[[ DATA PROVIDED, beginning ]]

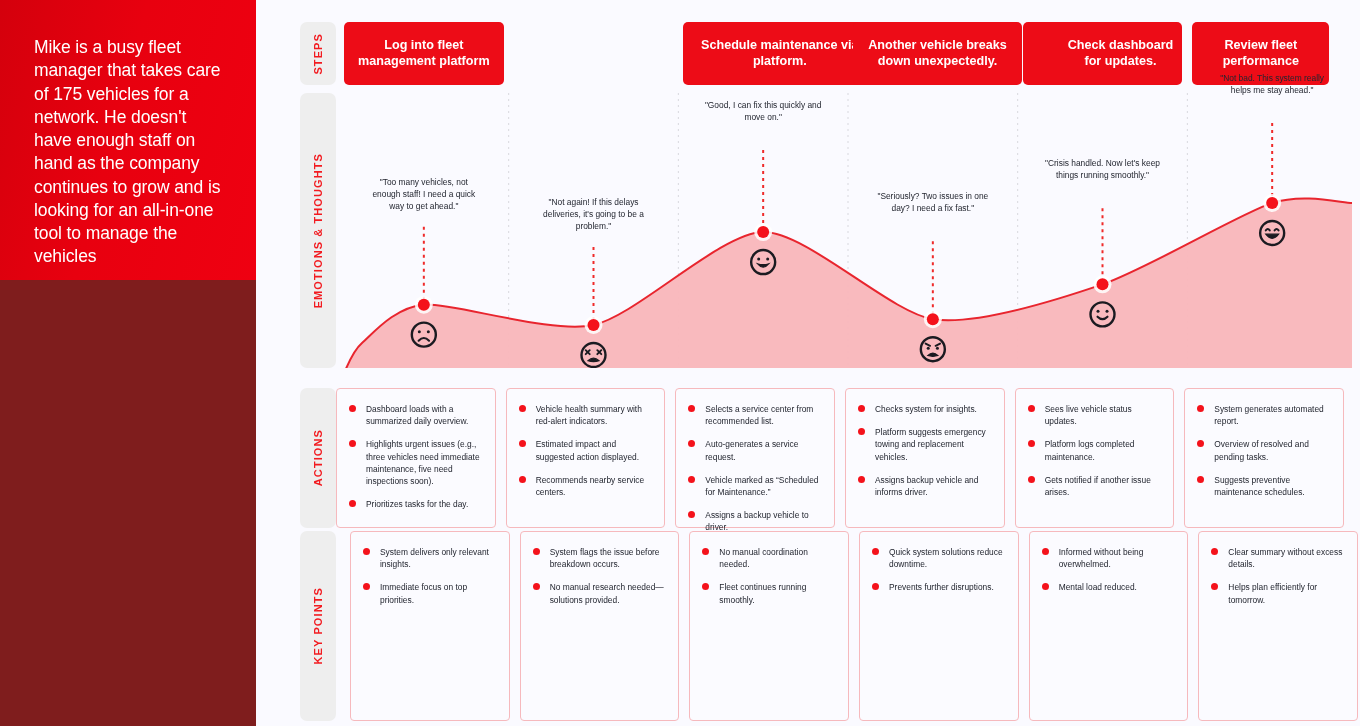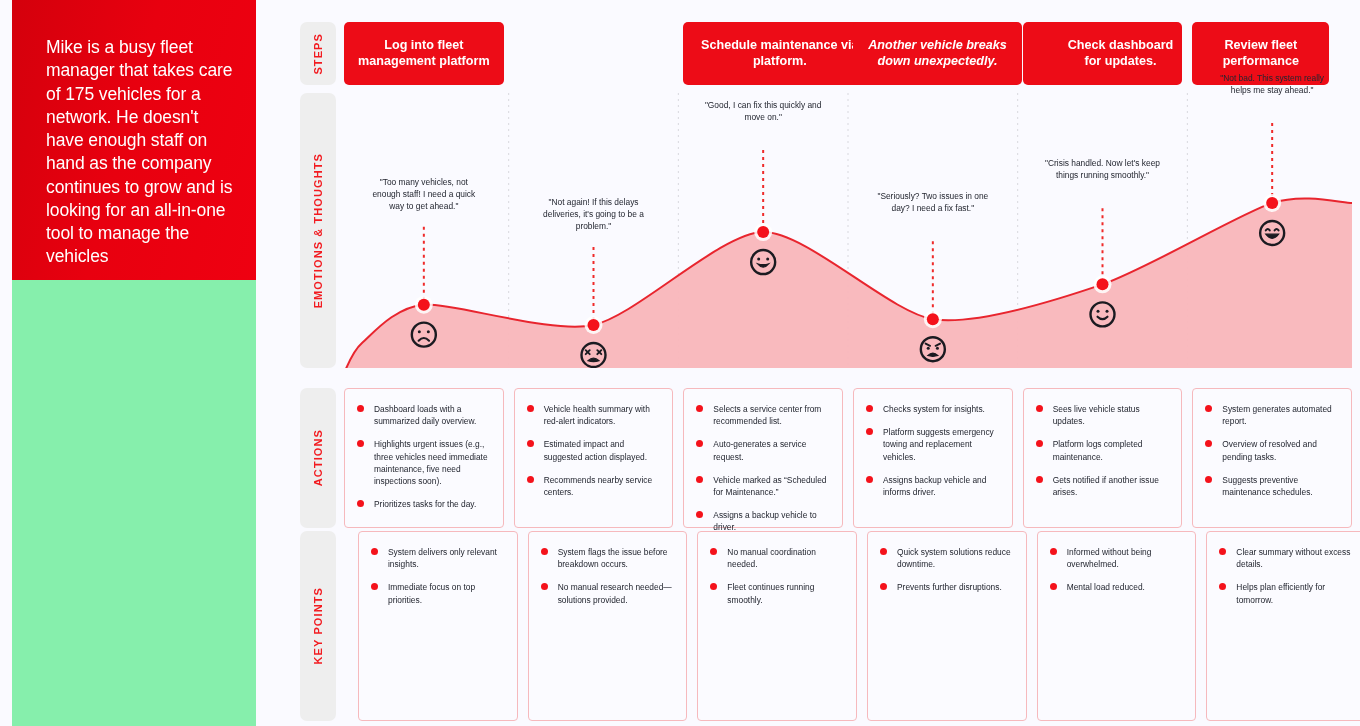--- a/index.html
+++ b/index.html
@@ -12,23 +12,23 @@
   }
   #root {
     position: relative;
     width: 1360px; height: 726px;
     background: #fafaff;
   }
 
   
   .persona-col {
     position: absolute;
-    left: 12px; top: 0;
+    left: 0; top: 0;
     width: 256px; height: 726px;
-    background: #86efac;
+    background: #7f1d1d;
   }
   .persona-card {
     position: absolute;
     left: 0; top: 0;
     width: 256px; height: 280px;
     background: #e8000f;
     background: linear-gradient(105deg, #d4000c 0%, #e8000f 45%, #ef0011 100%);
   }
   .persona-text {
     position: absolute;
@@ -107,21 +107,21 @@
   .quote {
     position: absolute;
     text-align: center;
     font-size: 8.4px;
     line-height: 1.42;
     color: #232630;
     font-weight: 400;
   }
 
   
-  .cards-row { position: absolute; left: 88px; width: 852px; }
+  .cards-row { position: absolute; left: 80px; width: 852px; }
   .cards-actions   { top: 388px; height: 140px; }
   .cards-keypoints { top: 531px; height: 190px; margin-left: 14px; }
   .info-card {
     position: absolute;
     top: 0; height: 100%;
     background: #fbfbff;
     border: 1px solid #f6b9bd;
     border-radius: 4px;
     box-sizing: border-box;
     padding: 14px 13px 8px 11px;
@@ -164,21 +164,21 @@
     <div class="rowlabel rl-actions">
       <span>ACTIONS</span>
     </div>
     <div class="rowlabel rl-keypoints">
       <span>KEY POINTS</span>
     </div>
 
     <div class="steps-row" id="steps-row">
         <div class="step-card" style="left: 0px; width: 159.667px;">Log into fleet management platform</div>
         <div class="step-card" style="left: 339.333px; width: 193px;">Schedule maintenance via platform.</div>
-        <div class="step-card" style="left: 509px; width: 169px; font-style: italic;">Another vehicle breaks down unexpectedly.</div>
+        <div class="step-card" style="left: 509px; width: 169px;">Another vehicle breaks down unexpectedly.</div>
         <div class="step-card" style="left: 678.667px; width: 159.667px; padding-left: 44px;">Check dashboard for updates.</div>
         <div class="step-card" style="left: 848.333px; width: 137px;">Review fleet performance</div>
       </div>
 
     <div class="chart-wrap" id="chart-wrap">
       <svg class="chart-svg" id="chart-svg" width="1008" height="275">
           <line x1="164.66666666666666" y1="0" x2="164.66666666666666" y2="275" stroke="#d8d8de" stroke-width="1" stroke-dasharray="2 4"></line>
           <line x1="334.3333333333333" y1="0" x2="334.3333333333333" y2="275" stroke="#d8d8de" stroke-width="1" stroke-dasharray="2 4"></line>
           <line x1="504" y1="0" x2="504" y2="275" stroke="#d8d8de" stroke-width="1" stroke-dasharray="2 4"></line>
           <line x1="673.6666666666666" y1="0" x2="673.6666666666666" y2="275" stroke="#d8d8de" stroke-width="1" stroke-dasharray="2 4"></line>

[[ DATA PROVIDED, end ]]

#### AIM OF THE TASK
For the data above, count every line in which the string "platform" appears, and answer with the count only.

#### ANSWER BELOW
2